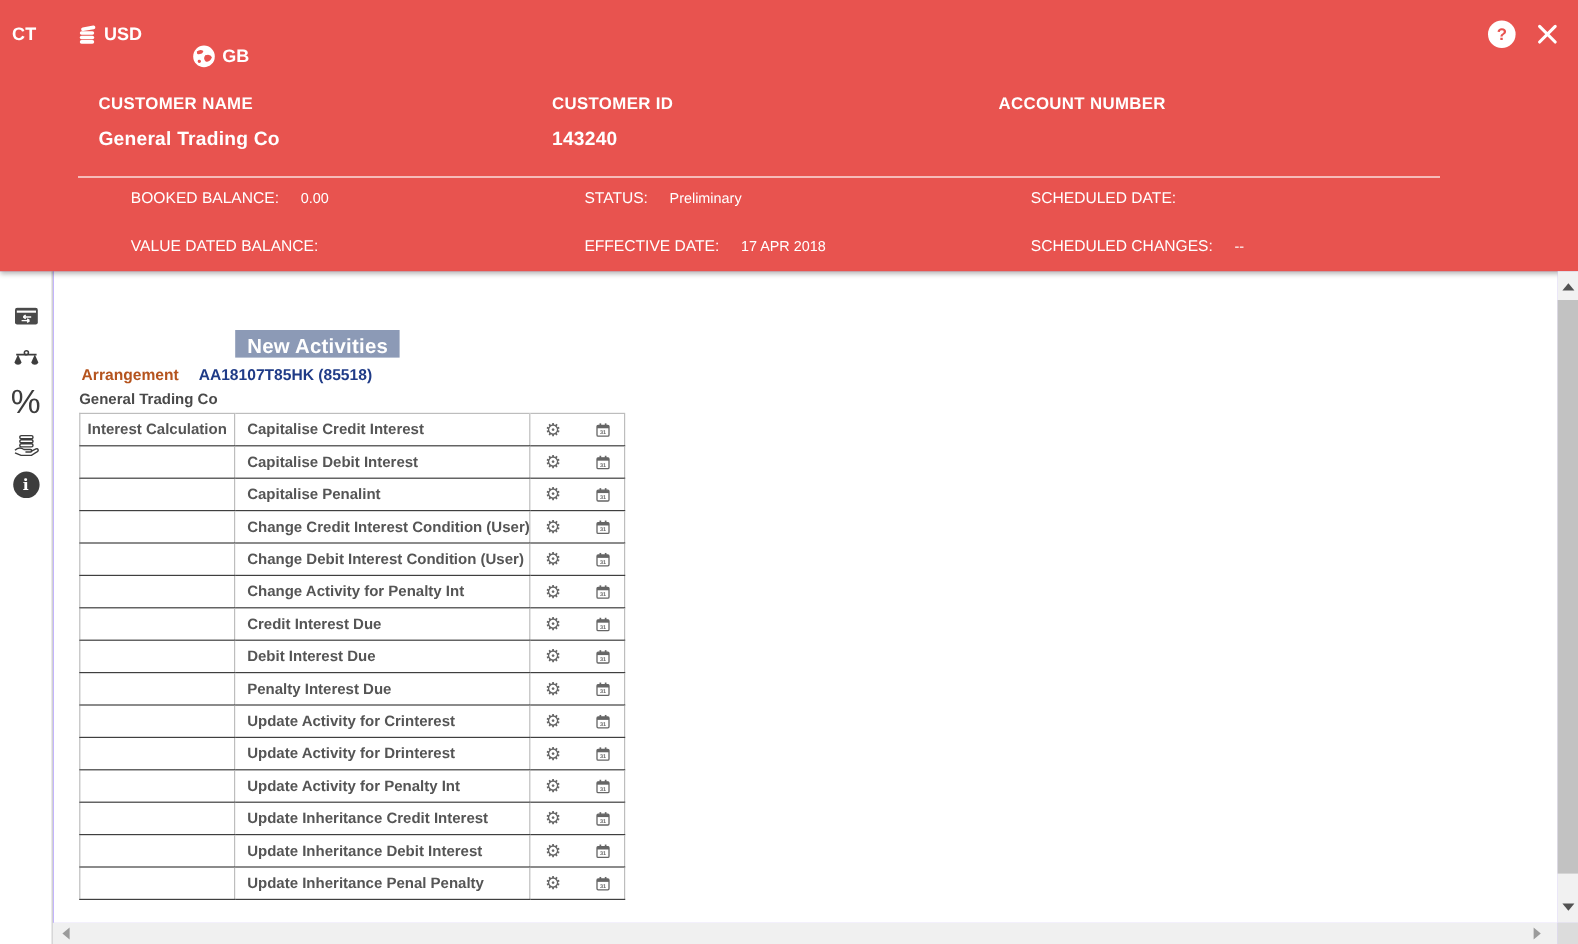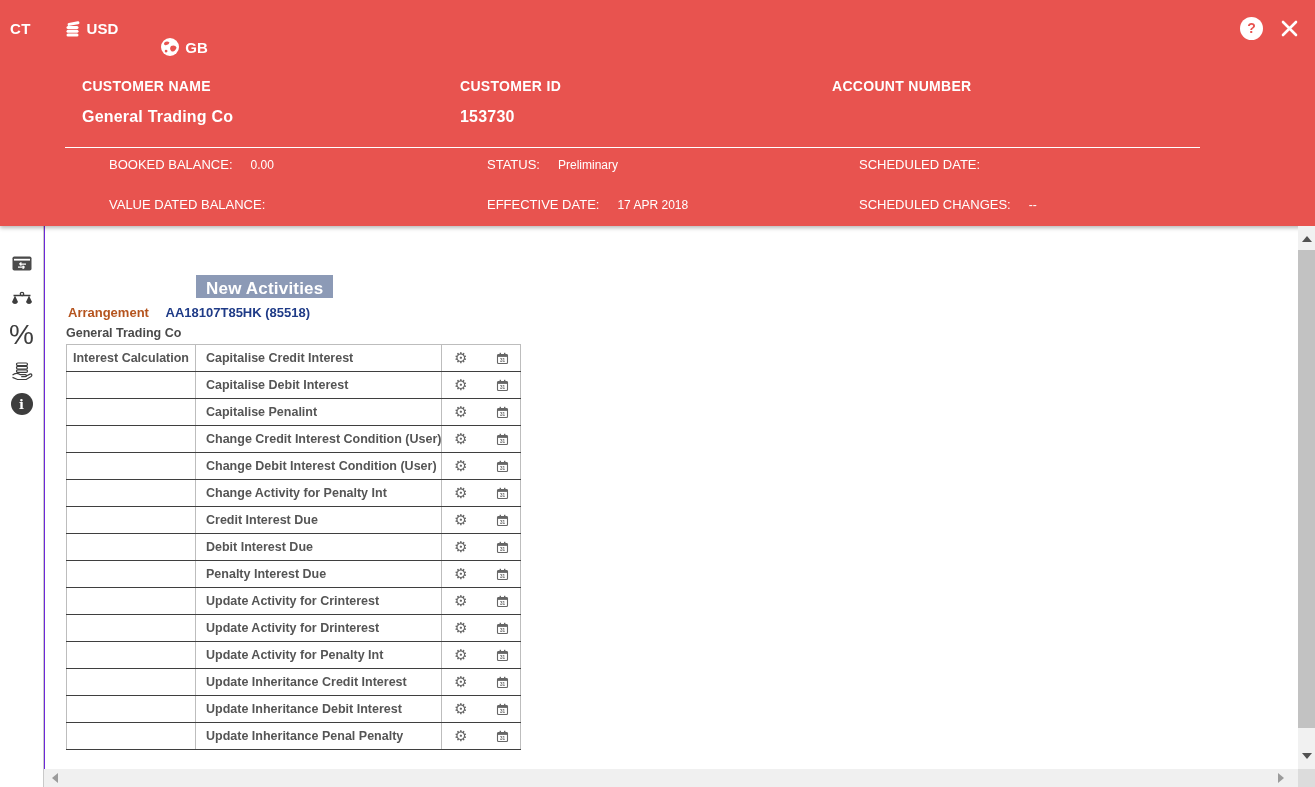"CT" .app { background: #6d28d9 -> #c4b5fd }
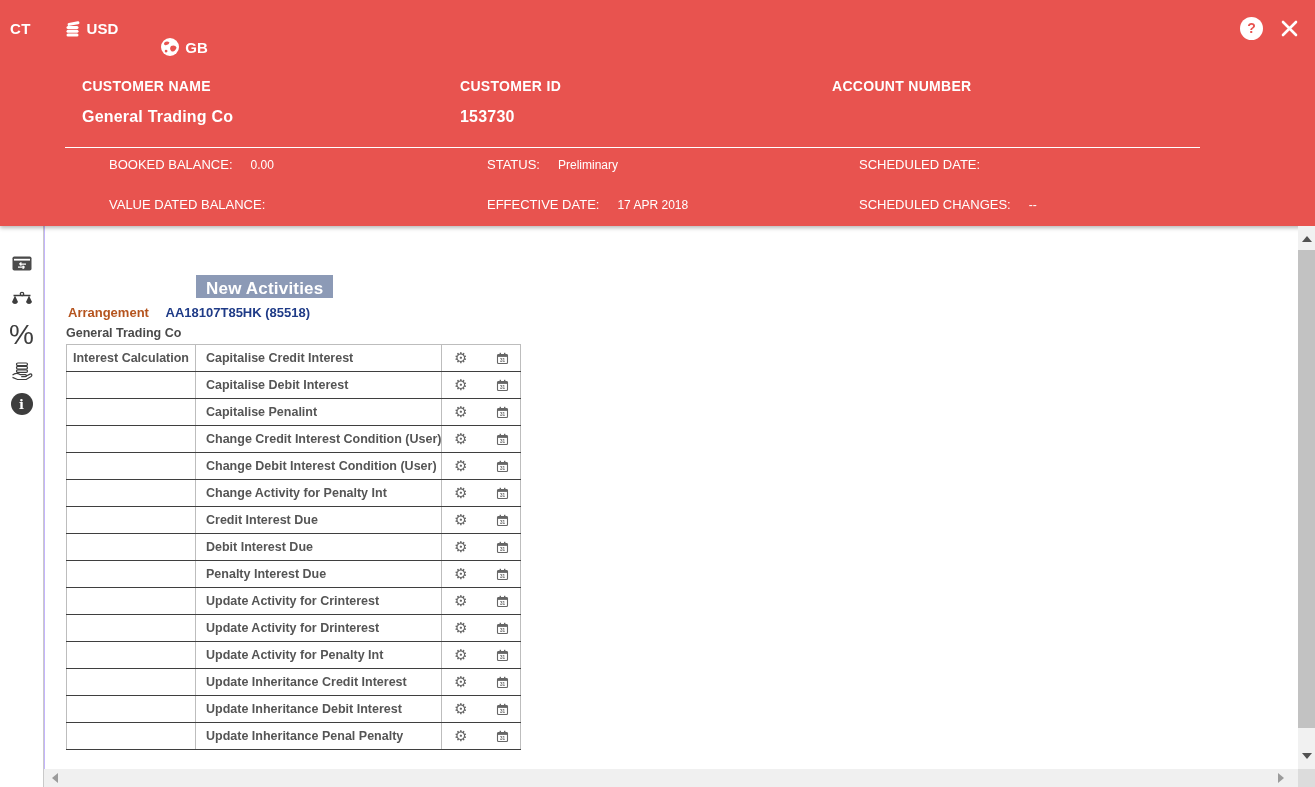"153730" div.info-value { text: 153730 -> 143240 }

__________________________________________________

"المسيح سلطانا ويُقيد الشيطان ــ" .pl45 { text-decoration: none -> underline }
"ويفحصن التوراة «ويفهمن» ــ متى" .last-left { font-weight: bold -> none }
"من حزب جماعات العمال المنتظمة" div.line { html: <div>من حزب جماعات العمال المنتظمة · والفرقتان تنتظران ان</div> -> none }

__________________________________________________

Exercise requirements
Once you find the line with "سلطانا ويُقيد الشيطان" in the entries above, output it and each line after it up to and including the line with "html: <div>من حزب", and nothing else.

Result for this task
"المسيح سلطانا ويُقيد الشيطان ــ" .pl45 { text-decoration: none -> underline }
"ويفحصن التوراة «ويفهمن» ــ متى" .last-left { font-weight: bold -> none }
"من حزب جماعات العمال المنتظمة" div.line { html: <div>من حزب جماعات العمال المنتظمة · والفرقتان تنتظران ان</div> -> none }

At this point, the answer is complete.